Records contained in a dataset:
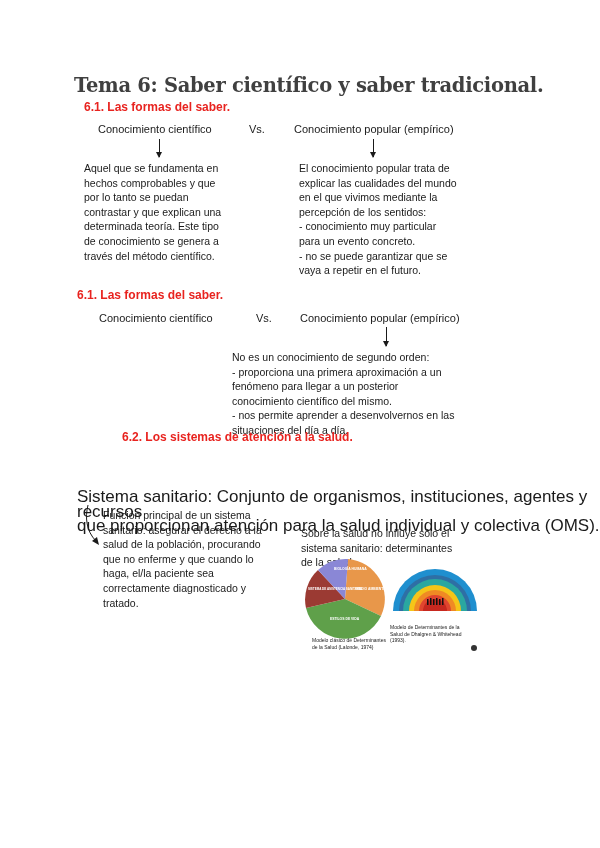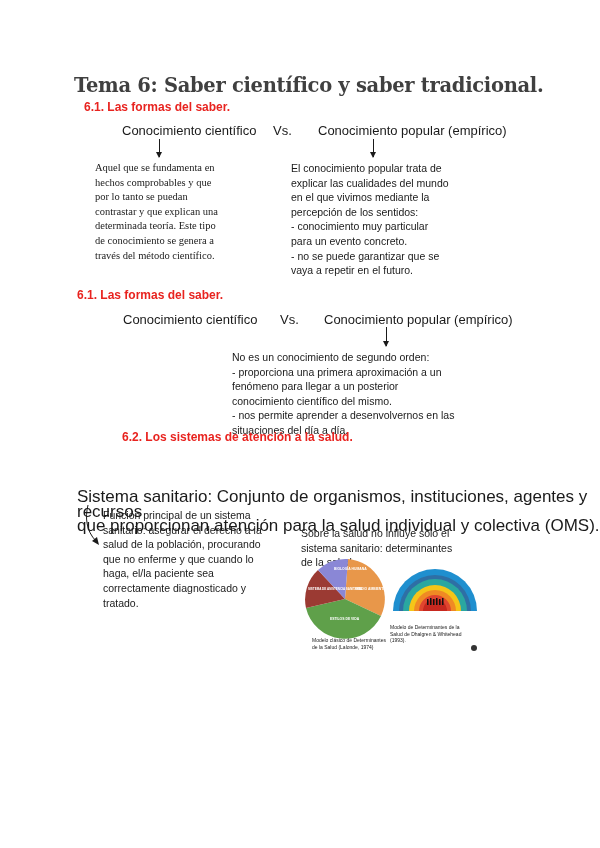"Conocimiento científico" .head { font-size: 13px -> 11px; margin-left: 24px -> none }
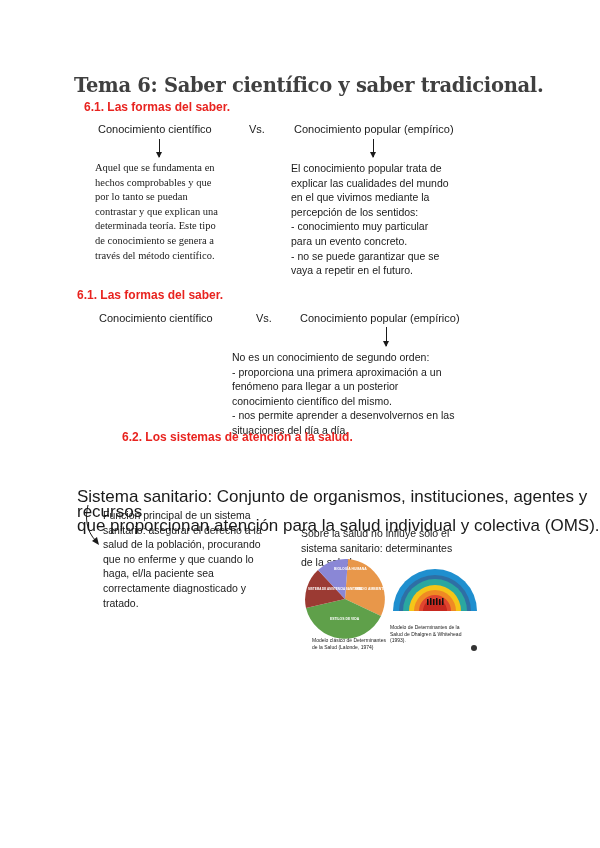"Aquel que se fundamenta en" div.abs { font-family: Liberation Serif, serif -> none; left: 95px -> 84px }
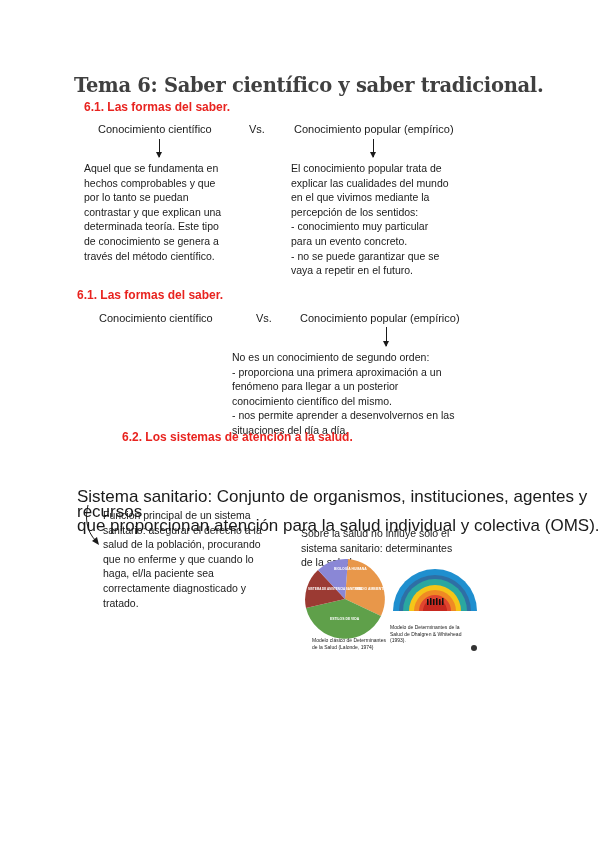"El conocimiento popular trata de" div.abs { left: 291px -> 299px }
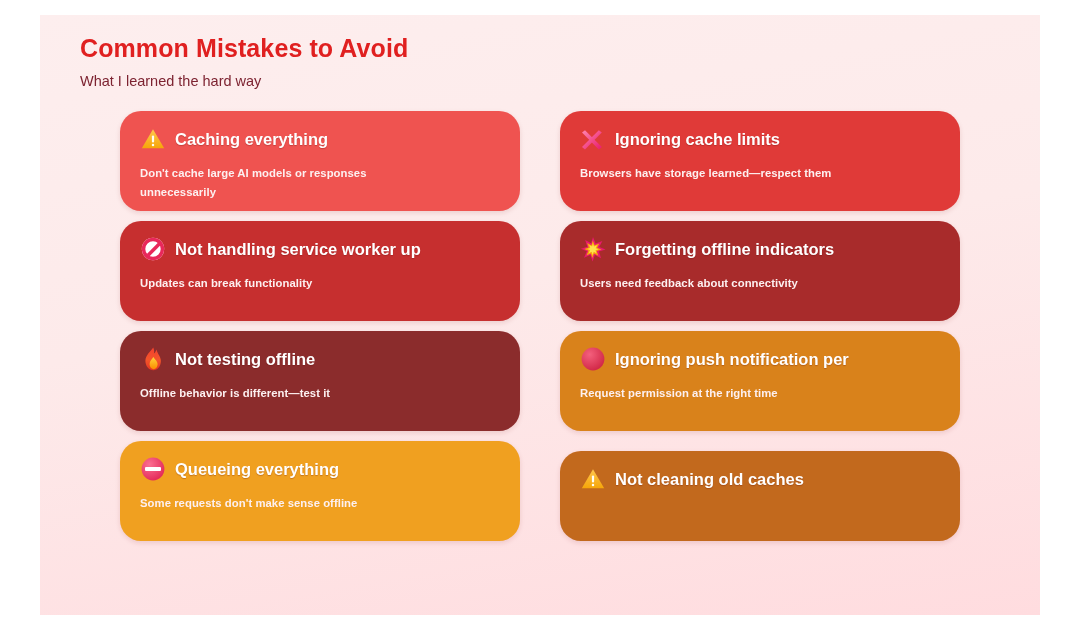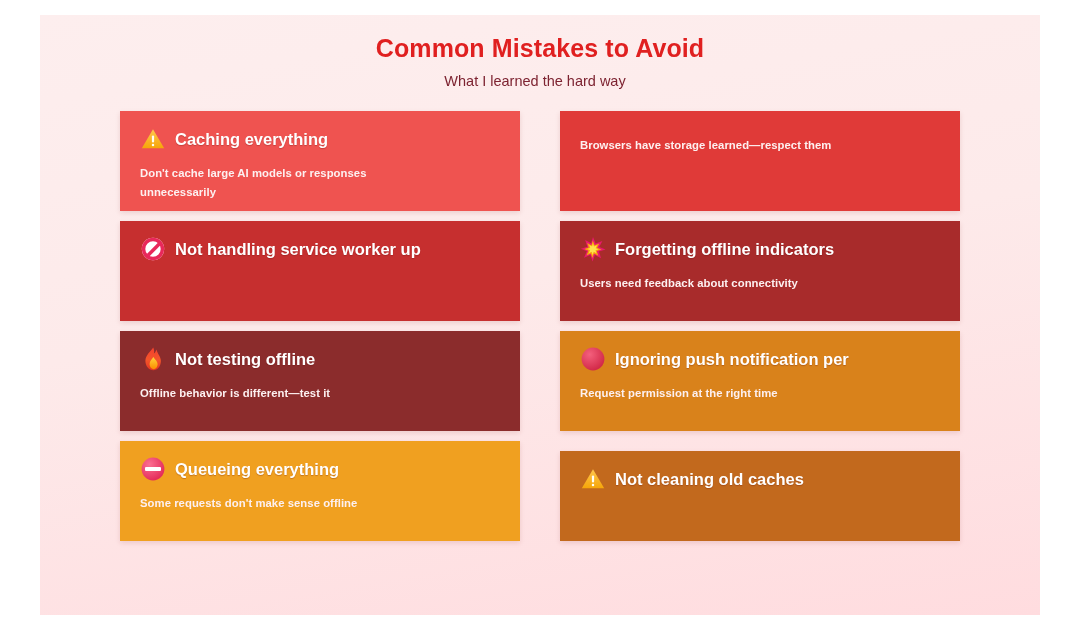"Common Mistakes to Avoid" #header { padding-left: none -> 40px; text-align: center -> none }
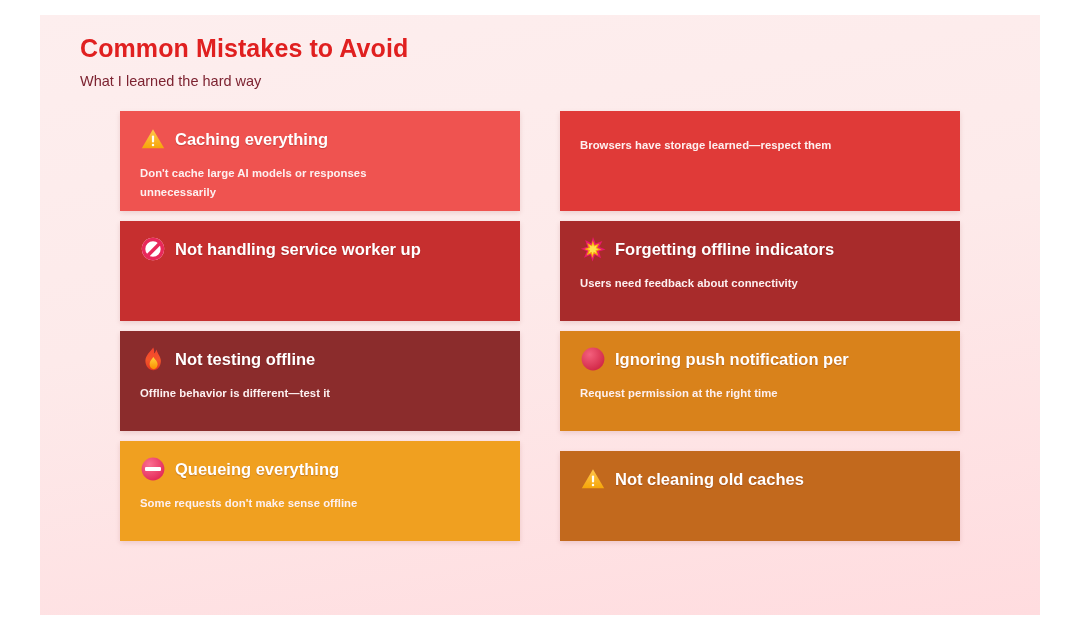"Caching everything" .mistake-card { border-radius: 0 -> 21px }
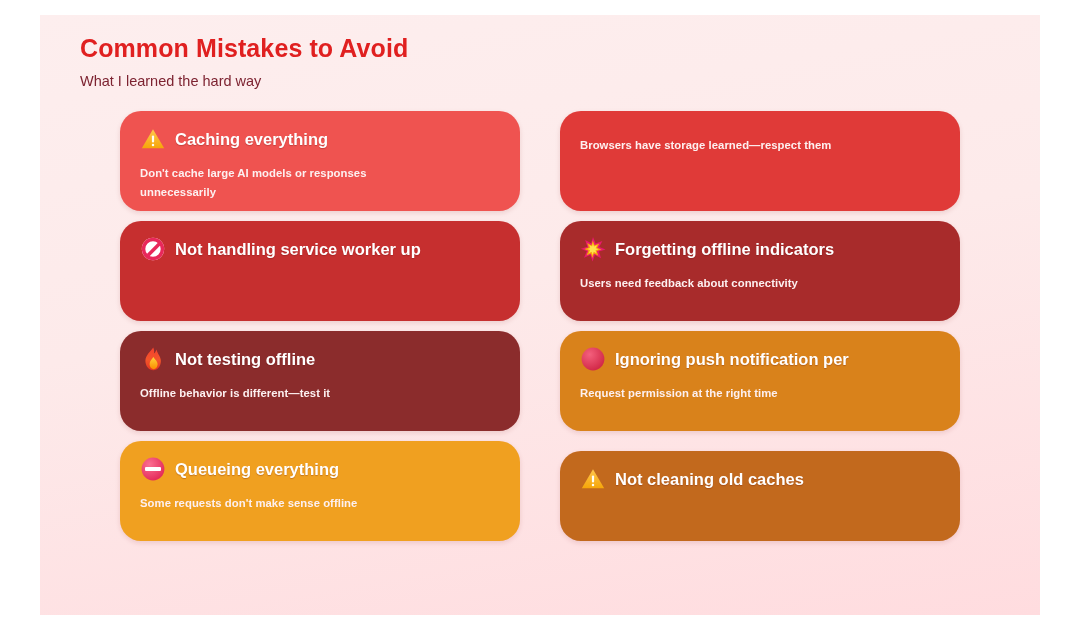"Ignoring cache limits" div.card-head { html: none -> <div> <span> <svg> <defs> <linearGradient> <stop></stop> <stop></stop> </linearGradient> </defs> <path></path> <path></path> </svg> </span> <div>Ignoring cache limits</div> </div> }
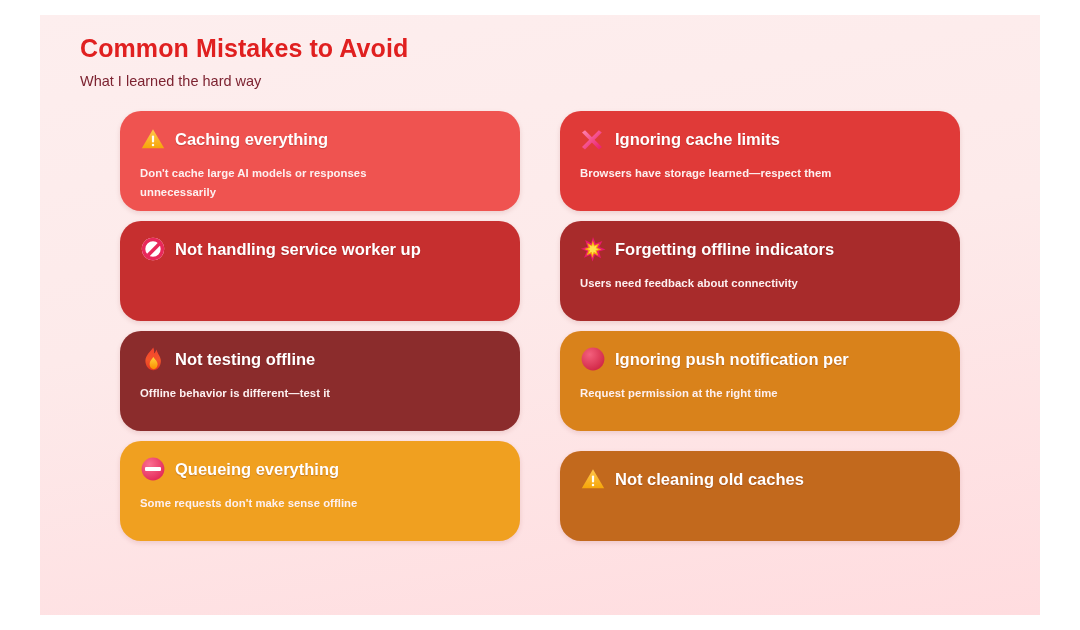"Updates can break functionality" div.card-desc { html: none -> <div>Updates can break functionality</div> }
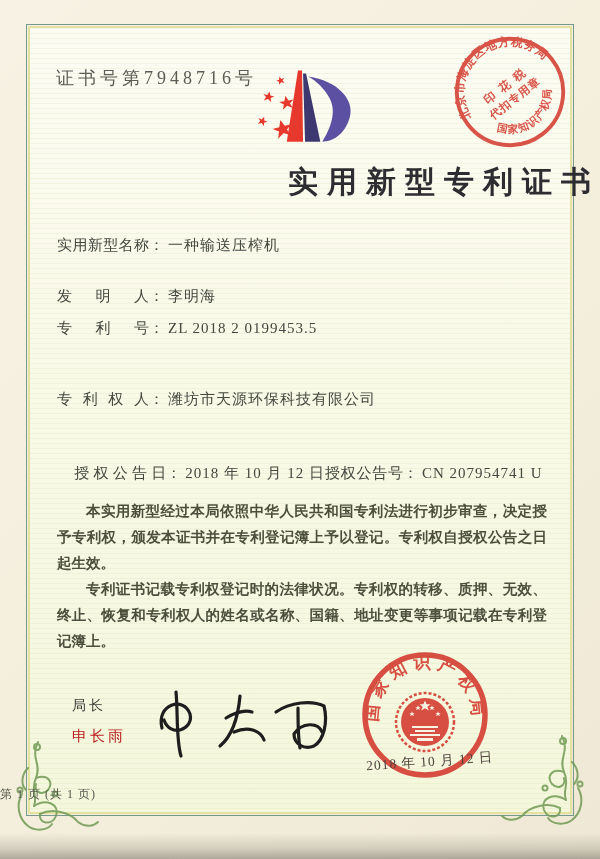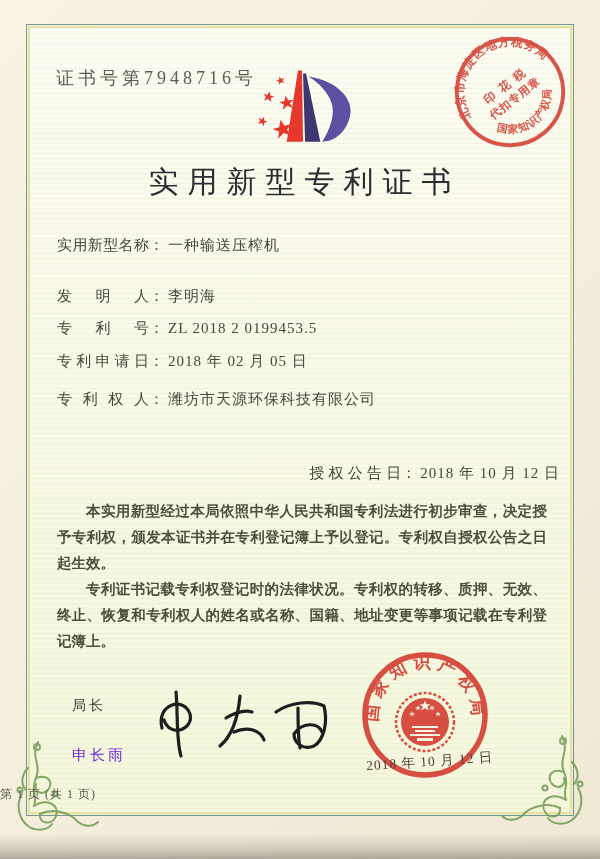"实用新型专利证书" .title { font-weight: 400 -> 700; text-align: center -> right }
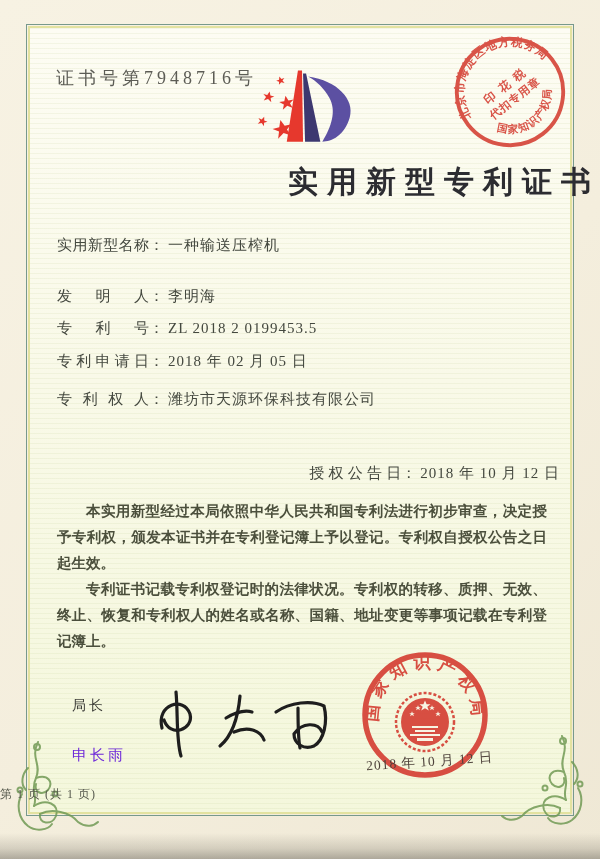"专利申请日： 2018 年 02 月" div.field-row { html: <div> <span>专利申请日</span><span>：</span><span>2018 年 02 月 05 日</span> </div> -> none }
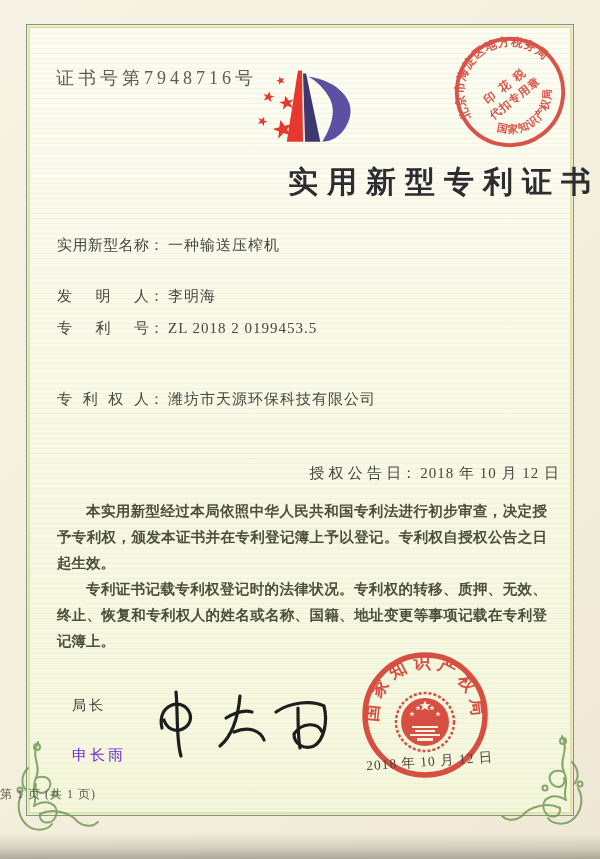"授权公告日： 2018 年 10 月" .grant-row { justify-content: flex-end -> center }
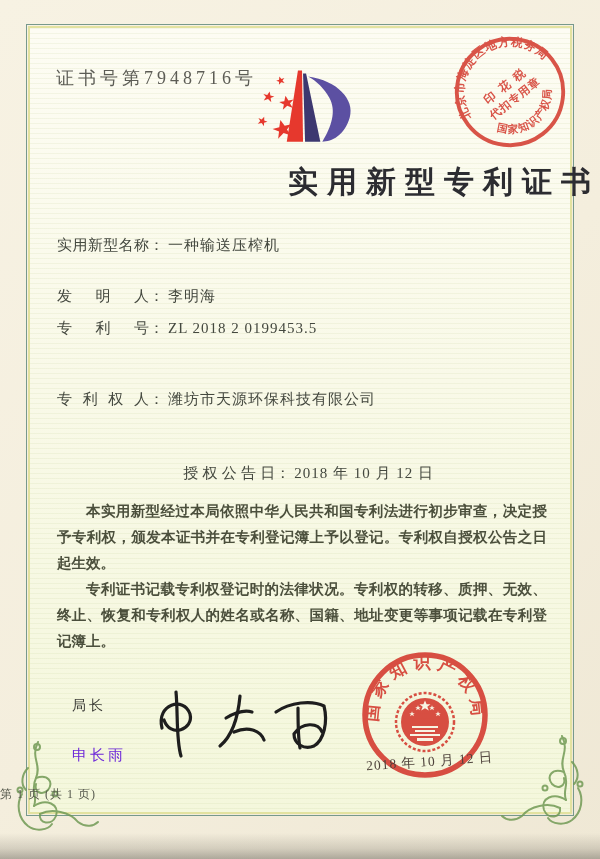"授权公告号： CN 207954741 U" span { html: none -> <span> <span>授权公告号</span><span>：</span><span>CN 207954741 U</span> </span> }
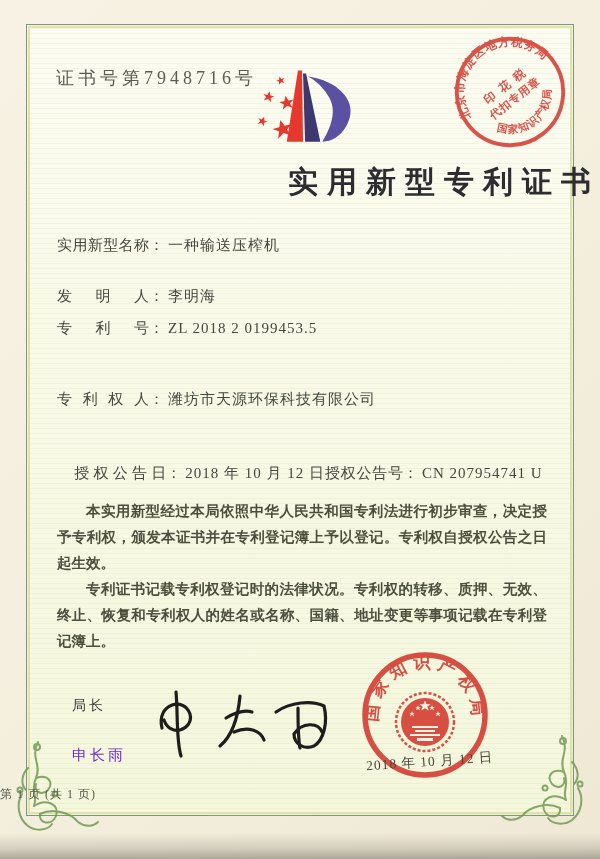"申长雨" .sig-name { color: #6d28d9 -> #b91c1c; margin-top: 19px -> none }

* REQUIRED ACTION
Could you give all of the data again exactly as written, omitting any pictures?

* SOLUTION FOR THIS PROBLEM
"Conocimiento científico" .head { font-size: 13px -> 11px; margin-left: 24px -> none }
"Aquel que se fundamenta en" div.abs { font-family: Liberation Serif, serif -> none; left: 95px -> 84px }
"El conocimiento popular trata de" div.abs { left: 291px -> 299px }
"Common Mistakes to Avoid" #header { padding-left: none -> 40px; text-align: center -> none }
"Caching everything" .mistake-card { border-radius: 0 -> 21px }
"Ignoring cache limits" div.card-head { html: none -> <div> <span> <svg> <defs> <linearGradient> <stop></stop> <stop></stop> </linearGradient> </defs> <path></path> <path></path> </svg> </span> <div>Ignoring cache limits</div> </div> }
"Updates can break functionality" div.card-desc { html: none -> <div>Updates can break functionality</div> }
"实用新型专利证书" .title { font-weight: 400 -> 700; text-align: center -> right }
"专利申请日： 2018 年 02 月" div.field-row { html: <div> <span>专利申请日</span><span>：</span><span>2018 年 02 月 05 日</span> </div> -> none }
"授权公告日： 2018 年 10 月" .grant-row { justify-content: flex-end -> center }
"授权公告号： CN 207954741 U" span { html: none -> <span> <span>授权公告号</span><span>：</span><span>CN 207954741 U</span> </span> }
"申长雨" .sig-name { color: #6d28d9 -> #b91c1c; margin-top: 19px -> none }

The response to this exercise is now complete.